Mass shootings have become almost a daily occurrence in schools, places of employment, houses of worship, in the city and country streets. Faces of the victims haunt me. The war in Ukraine is a slaughterhouse, as well as the deep famine threatening whole populations in Africa. The global climate crisis is showing up in real time in many ways. Just this week I was in northern Maine. I asked a shop owner about the health of the moose population. She looked grieved as she told me that it is hardly what it used to be. The warmer temperatures have caused numbers of ticks to explode. They suck the blood right out of the young calves killing them in the process. These majestic animals that gave Joel and me so much joy when we first moved here in the not so distant past are now in danger. I am sure that every region has its own canary in the coal mine. Perhaps many.

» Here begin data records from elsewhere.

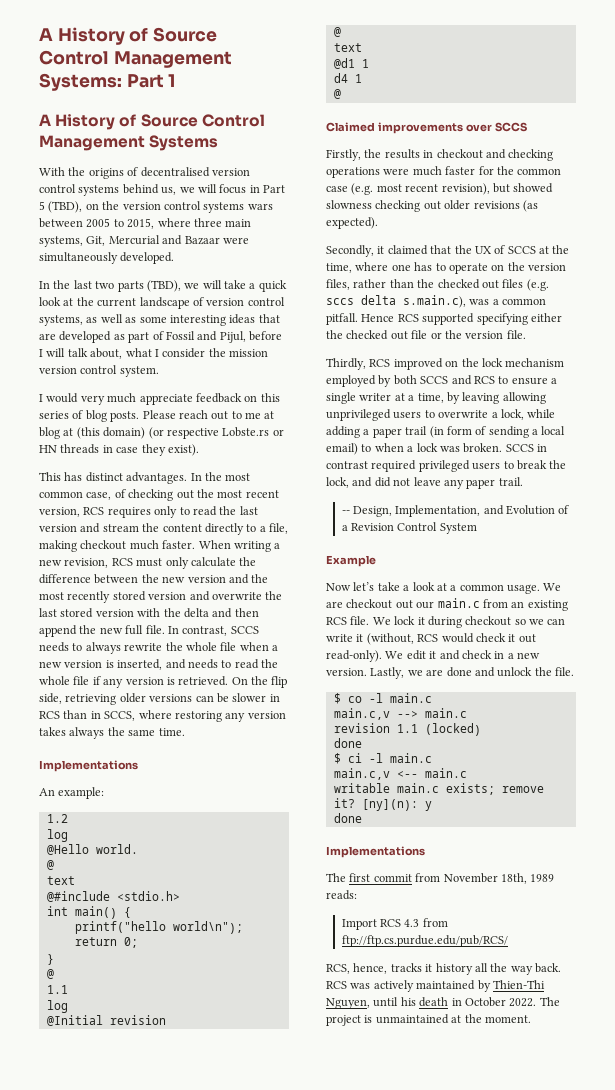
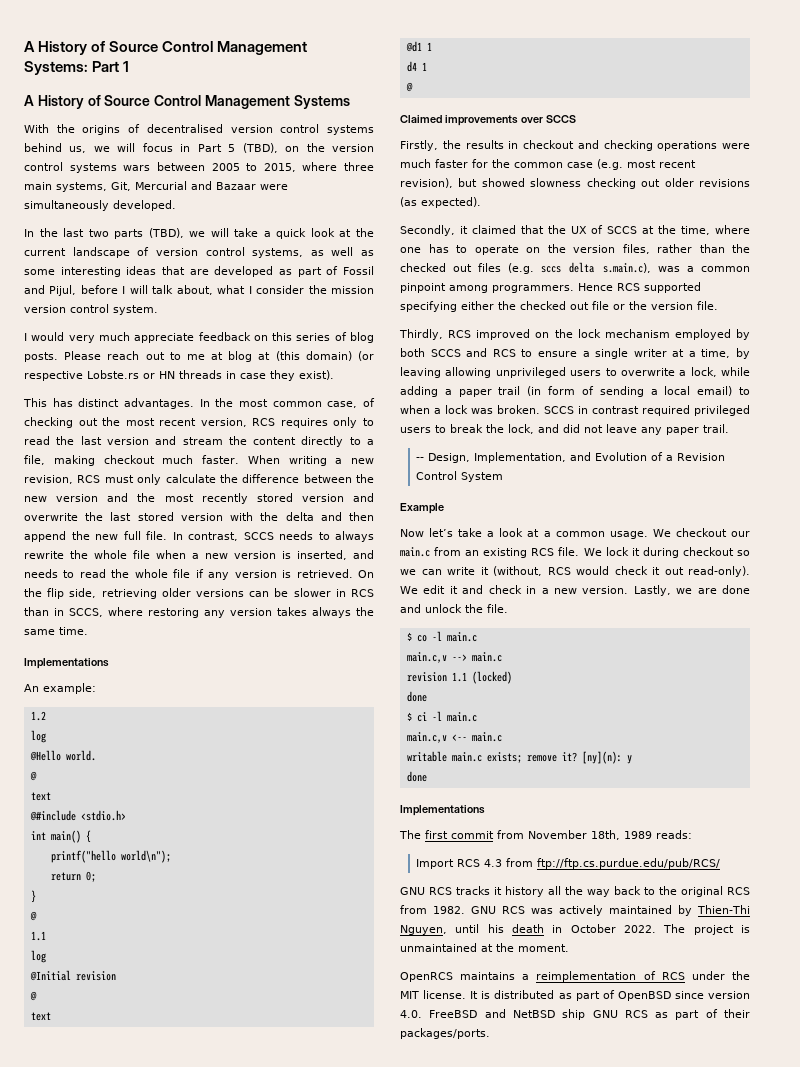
- Secondly, it claimed that the UX of SCCS at the time, where one has to operate on the version files, rather than the checked out files (e.g. sccs delta s.main.c), was a common pitfall.
+ Secondly, it claimed that the UX of SCCS at the time, where one has to operate on the version files, rather than the checked out files (e.g. sccs delta s.main.c), was a common pinpoint among programmers.
- We are checkout out our main.c from an existing RCS file.
+ We checkout our main.c from an existing RCS file.
- RCS, hence, tracks it history all the way back. RCS was actively maintained by Thien-Thi Nguyen, until his death in October 2022.
+ GNU RCS tracks it history all the way back to the original RCS from 1982. GNU RCS was actively maintained by Thien-Thi Nguyen, until his death in October 2022.
+ OpenRCS maintains a reimplementation of RCS under the MIT license. It is distributed as part of OpenBSD since version 4.0. FreeBSD and NetBSD ship GNU RCS as part of their packages/ports.

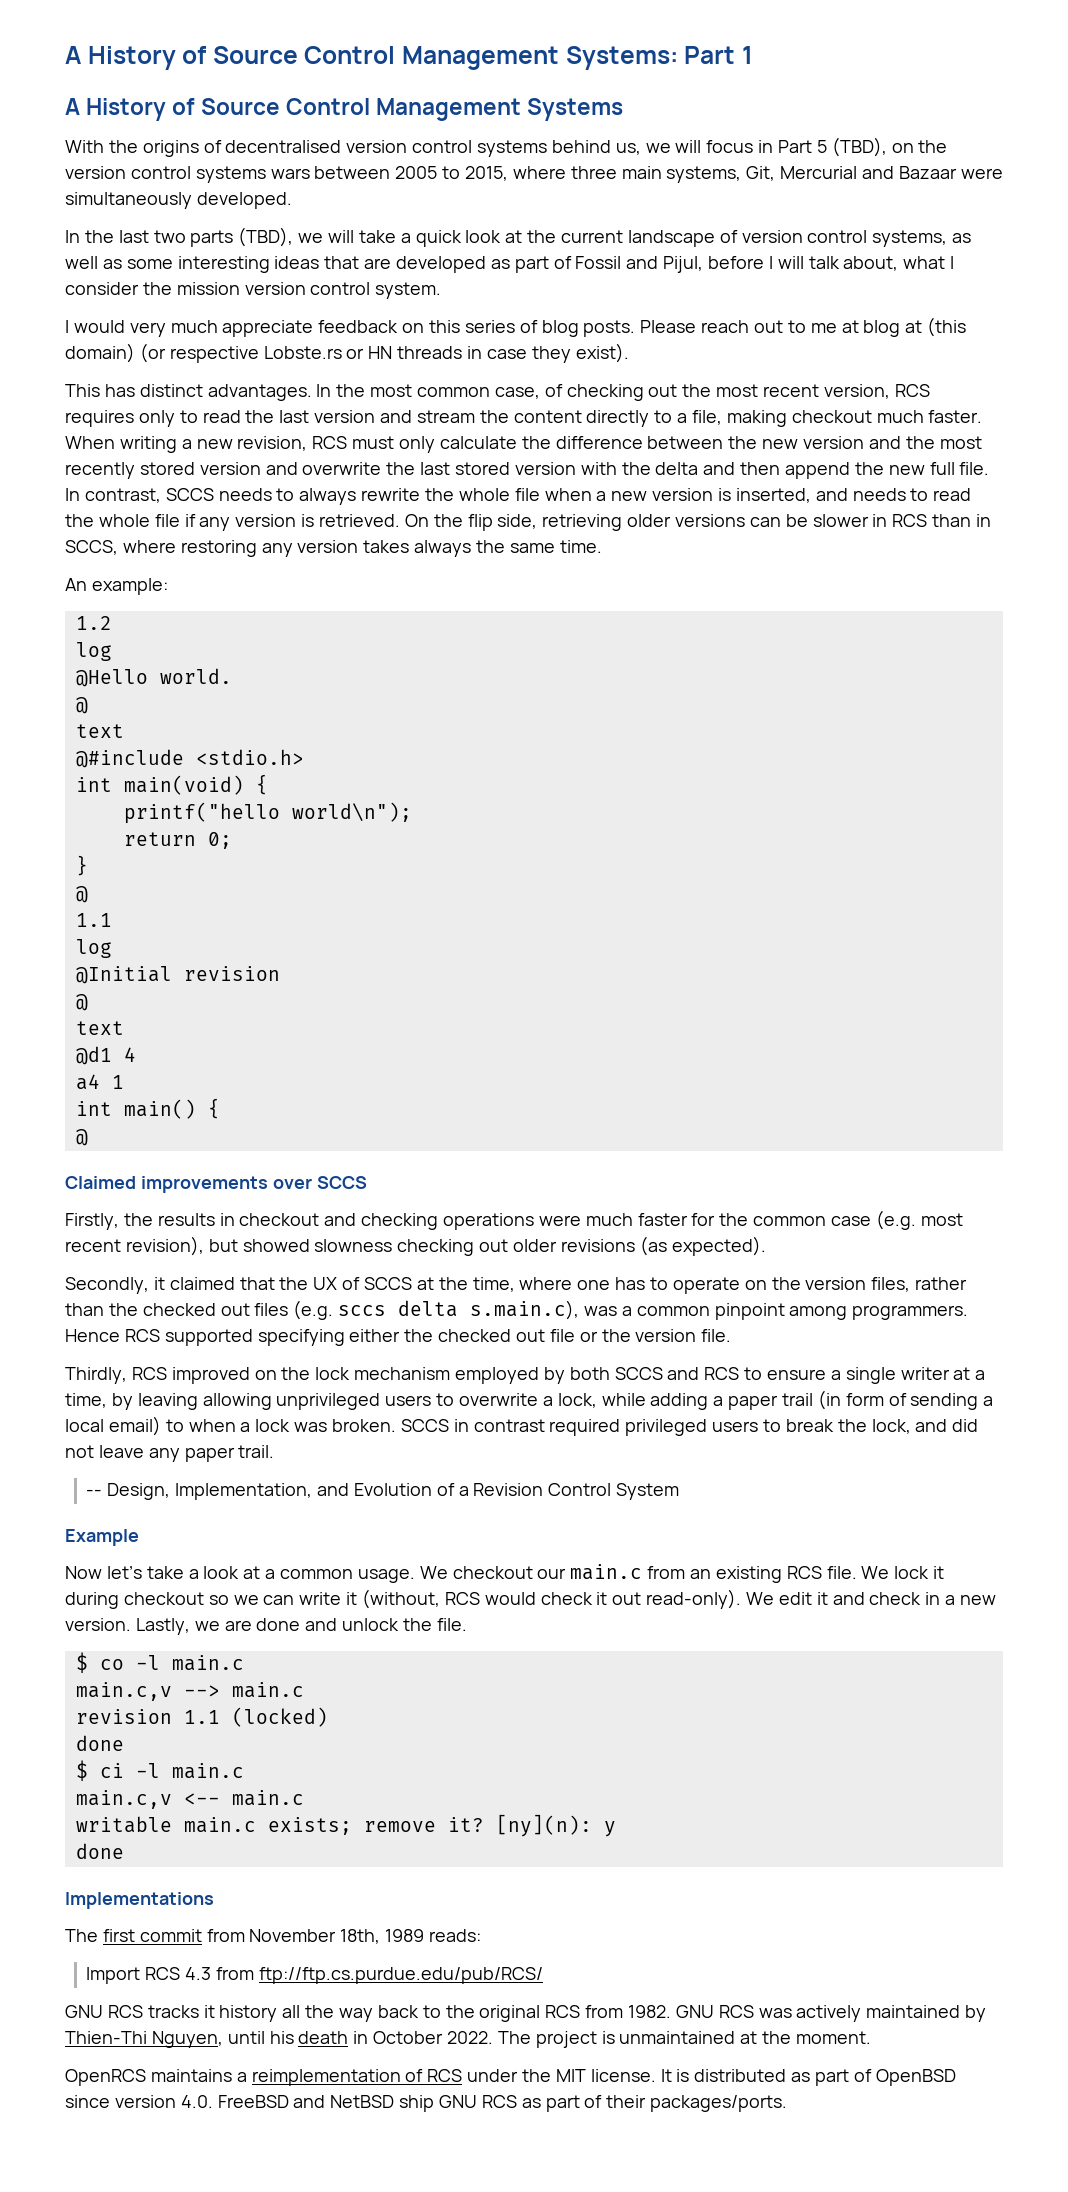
  On the flip side, retrieving older versions can be slower in RCS than in SCCS, where restoring any version takes always the same time.
- Implementations
- int main() {
+ int main(void) {
- @d1 1
- d4 1
+ @d1 4
+ a4 1
+ int main() {

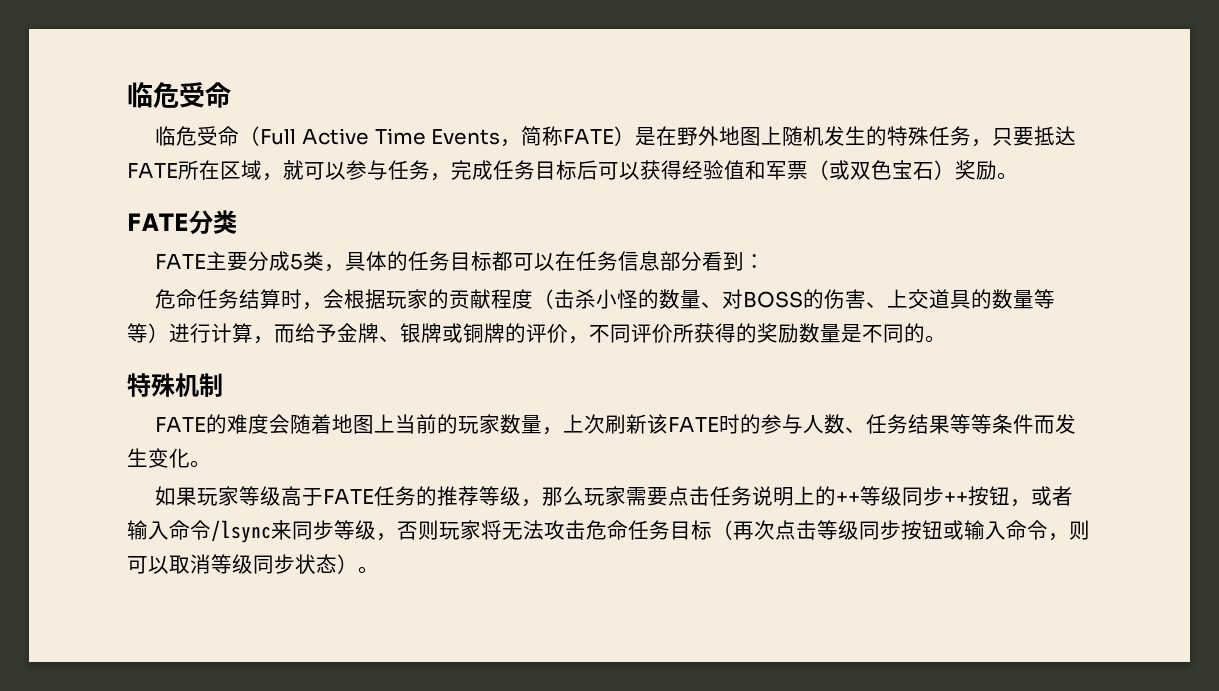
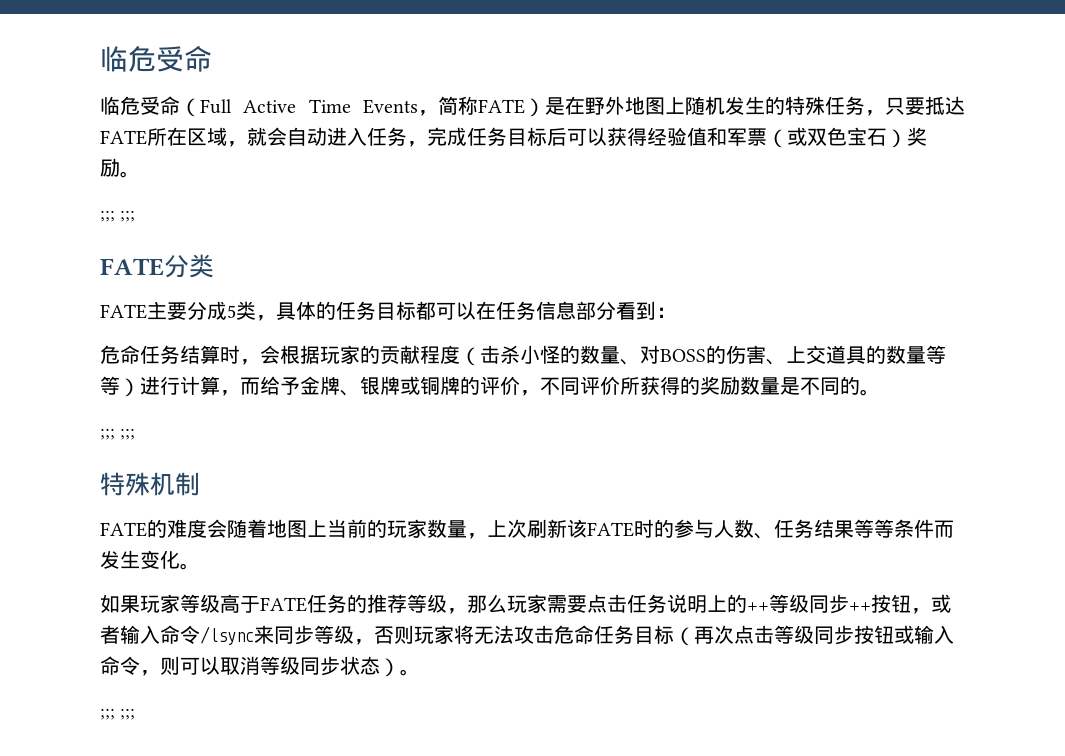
- 临危受命（Full Active Time Events，简称FATE）是在野外地图上随机发生的特殊任务，只要抵达FATE所在区域，就可以参与任务，完成任务目标后可以获得经验值和军票（或双色宝石）奖励。
+ 临危受命（Full Active Time Events，简称FATE）是在野外地图上随机发生的特殊任务，只要抵达FATE所在区域，就会自动进入任务，完成任务目标后可以获得经验值和军票（或双色宝石）奖励。
+ ;;; ;;;
  危命任务结算时，会根据玩家的贡献程度（击杀小怪的数量、对BOSS的伤害、上交道具的数量等等）进行计算，而给予金牌、银牌或铜牌的评价，不同评价所获得的奖励数量是不同的。
+ ;;; ;;;
  如果玩家等级高于FATE任务的推荐等级，那么玩家需要点击任务说明上的++等级同步++按钮，或者输入命令/lsync来同步等级，否则玩家将无法攻击危命任务目标（再次点击等级同步按钮或输入命令，则可以取消等级同步状态）。
+ ;;; ;;;

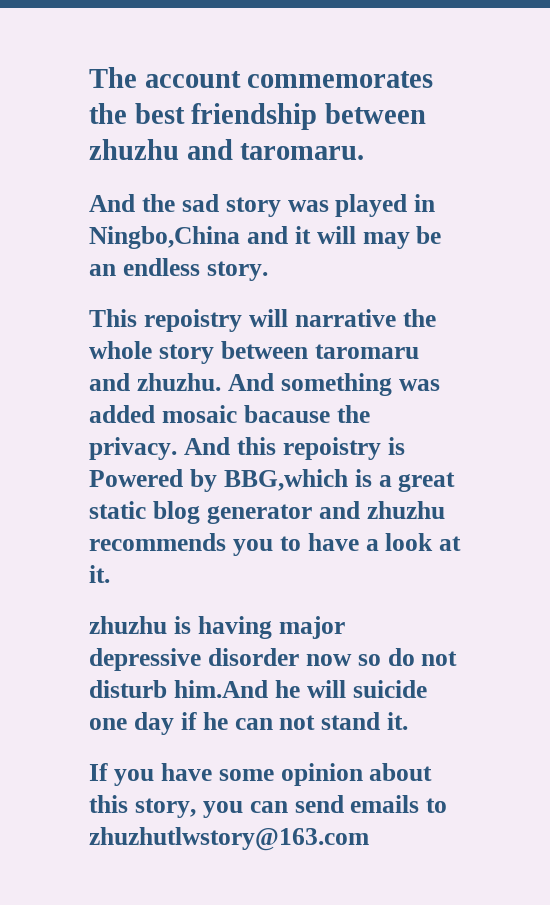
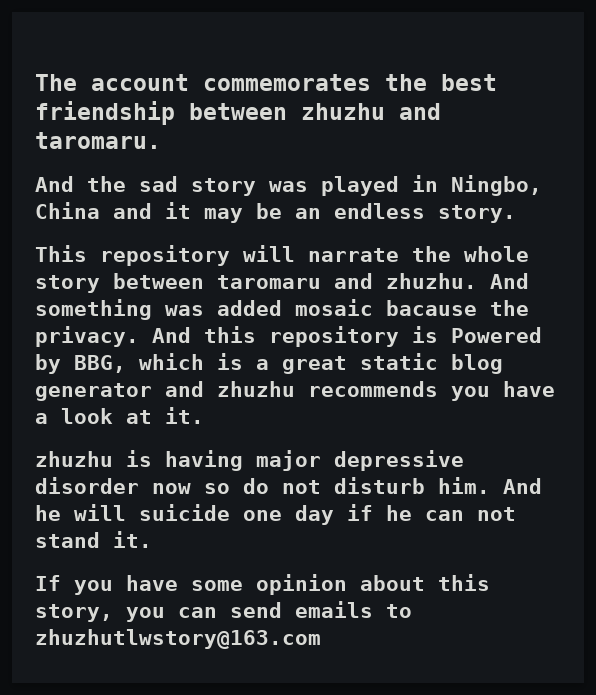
- And the sad story was played in Ningbo,China and it will may be an endless story.
+ And the sad story was played in Ningbo, China and it may be an endless story.
- This repoistry will narrative the whole story between taromaru and zhuzhu.
+ This repository will narrate the whole story between taromaru and zhuzhu.
- And this repoistry is Powered by BBG,which is a great static blog generator and zhuzhu recommends you to have a look at it.
+ And this repository is Powered by BBG, which is a great static blog generator and zhuzhu recommends you have a look at it.
- zhuzhu is having major depressive disorder now so do not disturb him.And he will suicide one day if he can not stand it.
+ zhuzhu is having major depressive disorder now so do not disturb him. And he will suicide one day if he can not stand it.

So on this Easter week, how does one proclaim with conviction that new life springs from death? That the tomb is empty? At least in a way that does not contradict one’s own experience? For me, deep theological truths are based in enfleshed experience. Yes, the daffodils are blooming, and yes the sun is warming, but how is this addressing gun proliferation, growing hatred, white supremacy, anti-semitism, heterosexism, all the isms of our time. Does Christianity and its faith experience have anything to say to our world today? Does religion writ large have any answers for us? Does it offer a path out of the darkness that we are in? Can we still say “our angel is coming?”

I hope to say more, but until then, let us seek signs of hope and life around and within us. We certainly need to share them with one another.